La chiusura al dialogo sembra iniziare dal lavoratore stanco al momento del ritorno a casa e viene percepita dai familiari non come un rinvio al dialogo sull’argomento, ma come un tabù da non indagare e per questo si innesca un circolo vizioso che porta ad una totale mancanza di confronto e conforto familiare da parte del sanitario e una mancanza di conoscenza reale del familiare sui problemi lavorativi pratici e sulle pressioni dirette ed indirette presenti nell’ambito lavorativo.
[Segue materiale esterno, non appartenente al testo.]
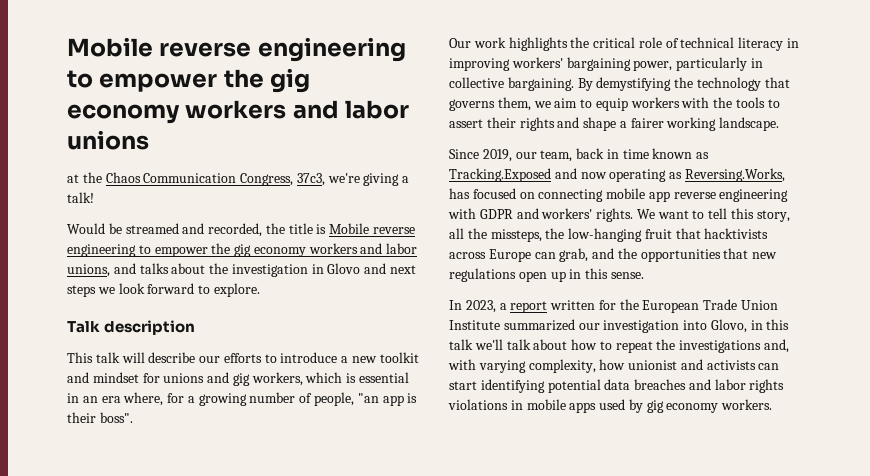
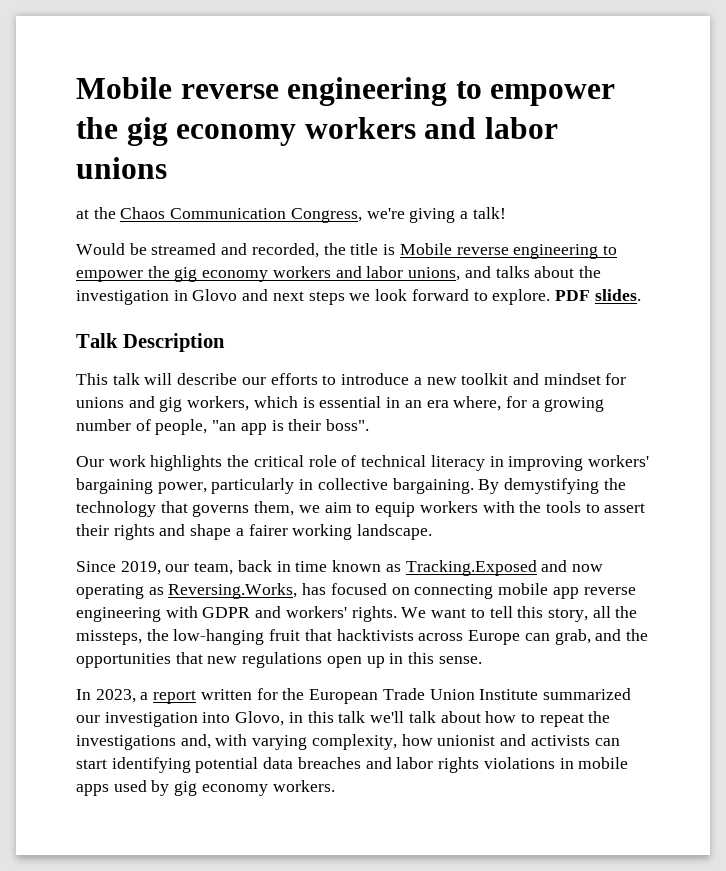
- at the Chaos Communication Congress, 37c3, we're giving a talk!
+ at the Chaos Communication Congress, we're giving a talk!
+ PDF slides.
- Talk description
+ Talk Description

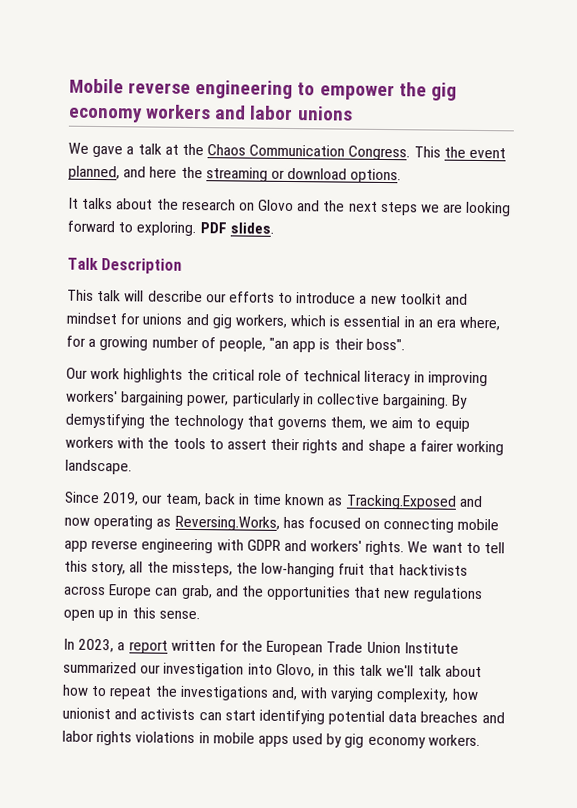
- at the Chaos Communication Congress, we're giving a talk!
- Would be streamed and recorded, the title is Mobile reverse engineering to empower the gig economy workers and labor unions, and talks about the investigation in Glovo and next steps we look forward to explore.
+ We gave a talk at the Chaos Communication Congress. This the event planned, and here the streaming or download options.
+ It talks about the research on Glovo and the next steps we are looking forward to exploring.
Ne deriva così una totale mancanza di “simpatia” ed “empatia”, nonché’ di un possibile aiuto dall’esterno.

proposte

Il sanitario da parte sua vive una situazione di stress emotivo, burocratico, fisico, relazionale, con sovraccarico di mansioni e responsabilità tale che, l’esaurimento della forza mentale, si trasforma in una totale spossatezza fisica.
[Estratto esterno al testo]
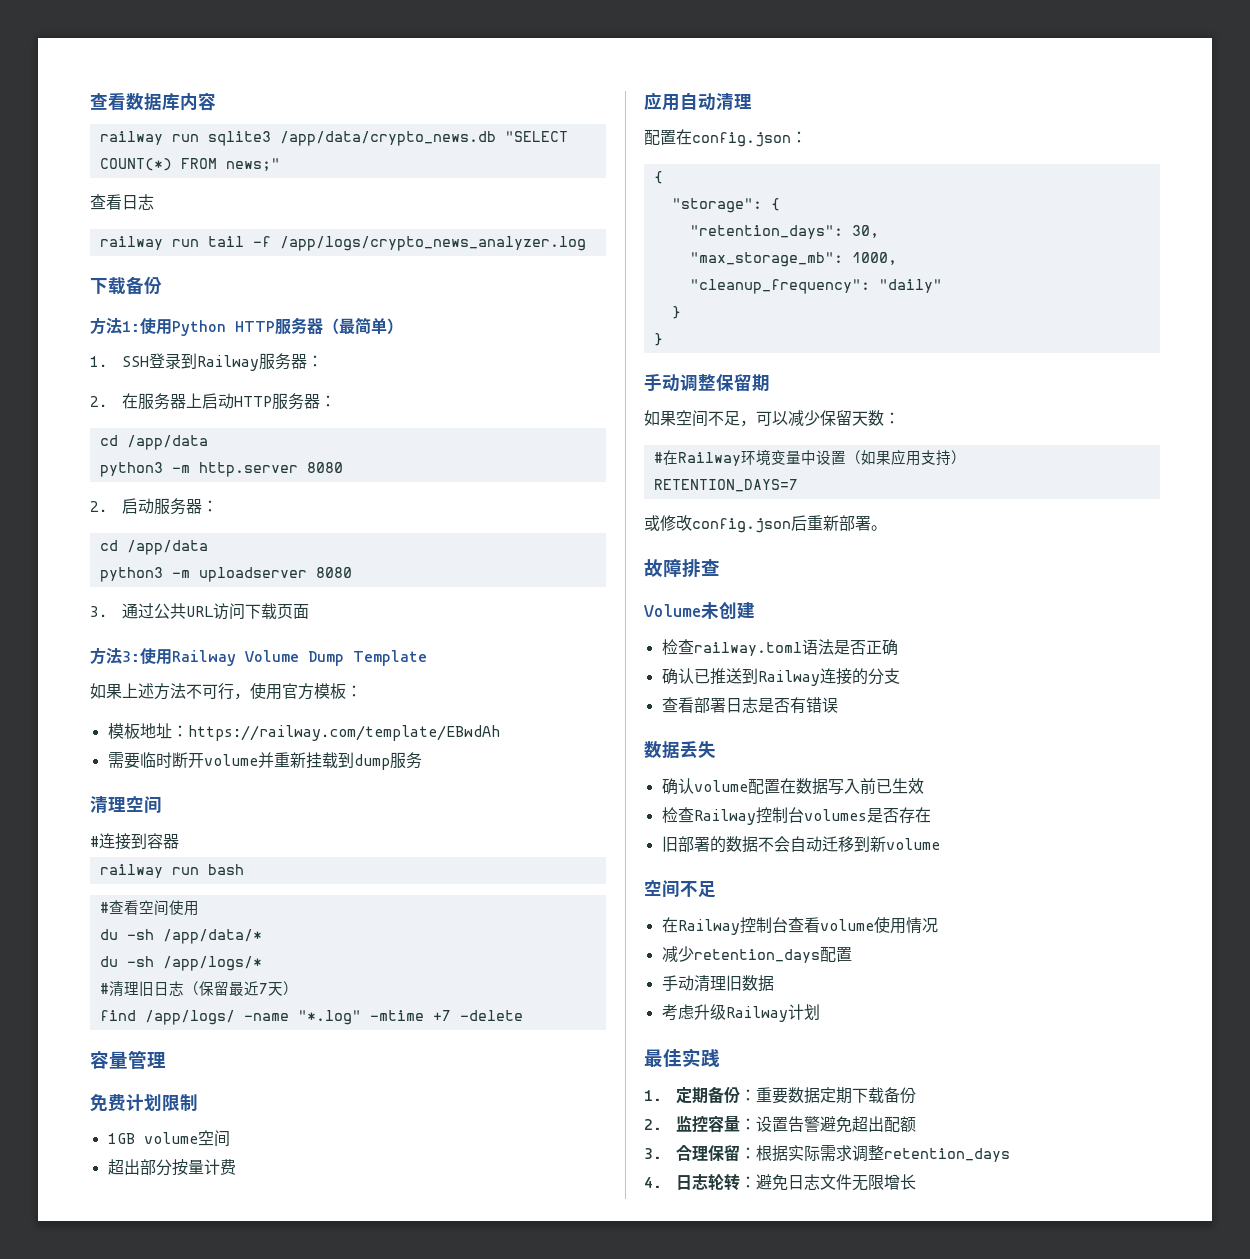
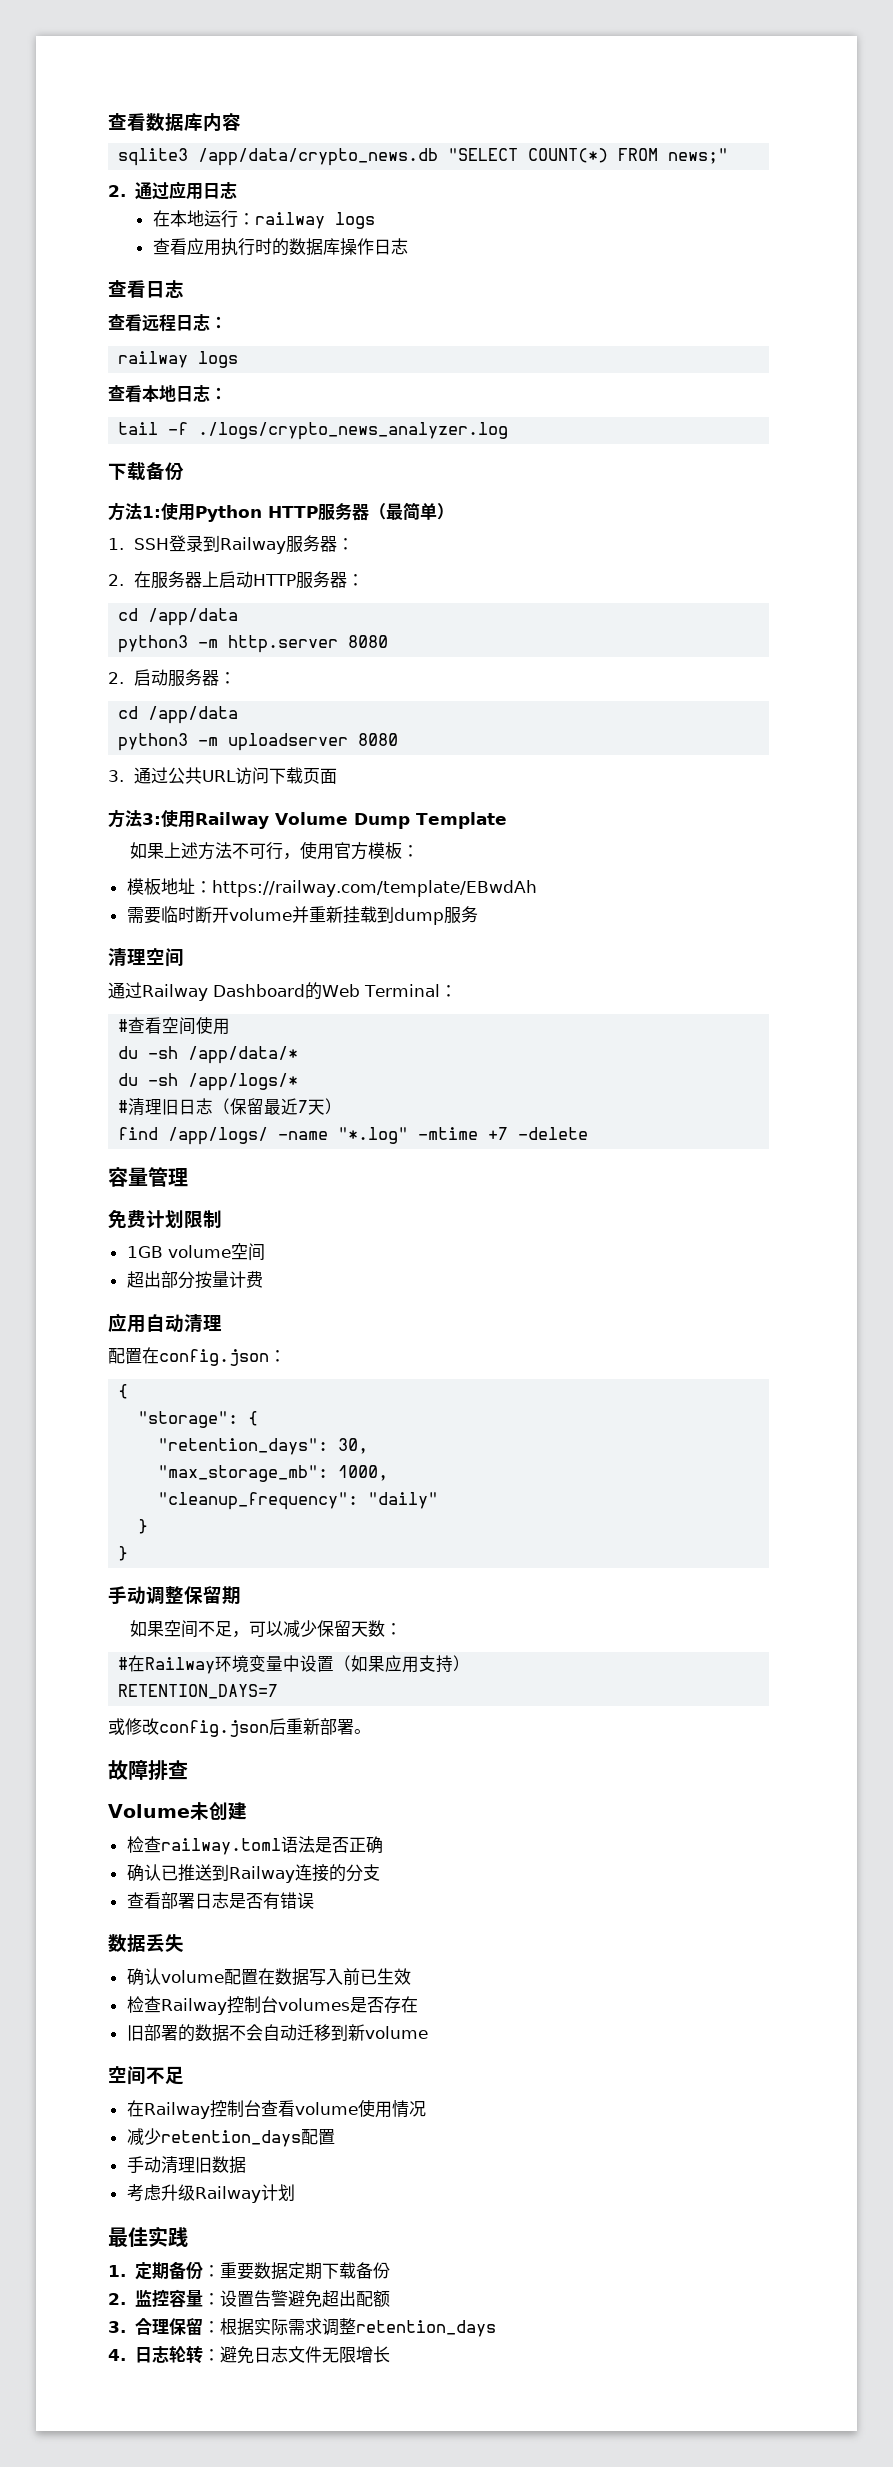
- railway run sqlite3 /app/data/crypto_news.db "SELECT COUNT(*) FROM news;"
+ sqlite3 /app/data/crypto_news.db "SELECT COUNT(*) FROM news;"
+ 2.通过应用日志
+ 在本地运行：railway logs
+ 查看应用执行时的数据库操作日志
  查看日志
- railway run tail -f /app/logs/crypto_news_analyzer.log
+ 查看远程日志：
+ railway logs
+ 查看本地日志：
+ tail -f ./logs/crypto_news_analyzer.log
- #连接到容器
- railway run bash
+ 通过Railway Dashboard的Web Terminal：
Ecco perché’ una sanità pubblica “a misura di lavoratore”, per un miglioramento del clima lavorativo e la trasformazione in “smart hospital”, deve provvedere a fornire ambulatori di supporto psicologico e sportelli di ascolto per far fronte al distress lavorativo del sanitario; ma anche attività ricreative fisiche (palestra interna, uso agevolato di piscine comunali, corsi di yoga, pilates) e mentali (mindfulness, laboratori di musica, di pittura, di medicina narrativa) , negli intervalli lavorativi o nel dopolavoro.

Incentivare la formazione del singolo, provvedendo direttamente a fornire corsi personalizzati e ritagliati sulle attitudini dell’individuo, oltre che il rilascio di bonus (assicurativi, sanitari, commerciali…) al raggiungimento degli obiettivi delle Units ospedaliere, potrebbero essere alcune soluzioni per rimotivare il lavoratore sanitario, alleggerire lo stress e “customizzare” la formazione e infine, generare valore in sanità.

conclusioni

La lettura e l’analisi attenta delle narrazioni mi hanno fatto capire come professionista e responsabile della SOS di Oncologia, quale clima lavorativo drammaticamente comune ci troviamo ad affrontare e quale “peso” portiamo e trasportiamo nelle nostre famiglie, tanto da essere spesso giudicati in maniera impropria per il nostro atteggiamento.

Da qui è nata l’esigenza, da una parte, di rivedere i miei comportamenti in famiglia, attraverso nuove aperture al dialogo e maggior disponibilità ai bisogni da soddisfare come madre e moglie e, dall’altra, di proporre soluzioni generali e personalizzate nella SOS, per migliorare il clima lavorativo e rimotivare il prima possibile tutti i professionisti sanitari che collaborano con me per un buon servizio oncologico a “misura di paziente”.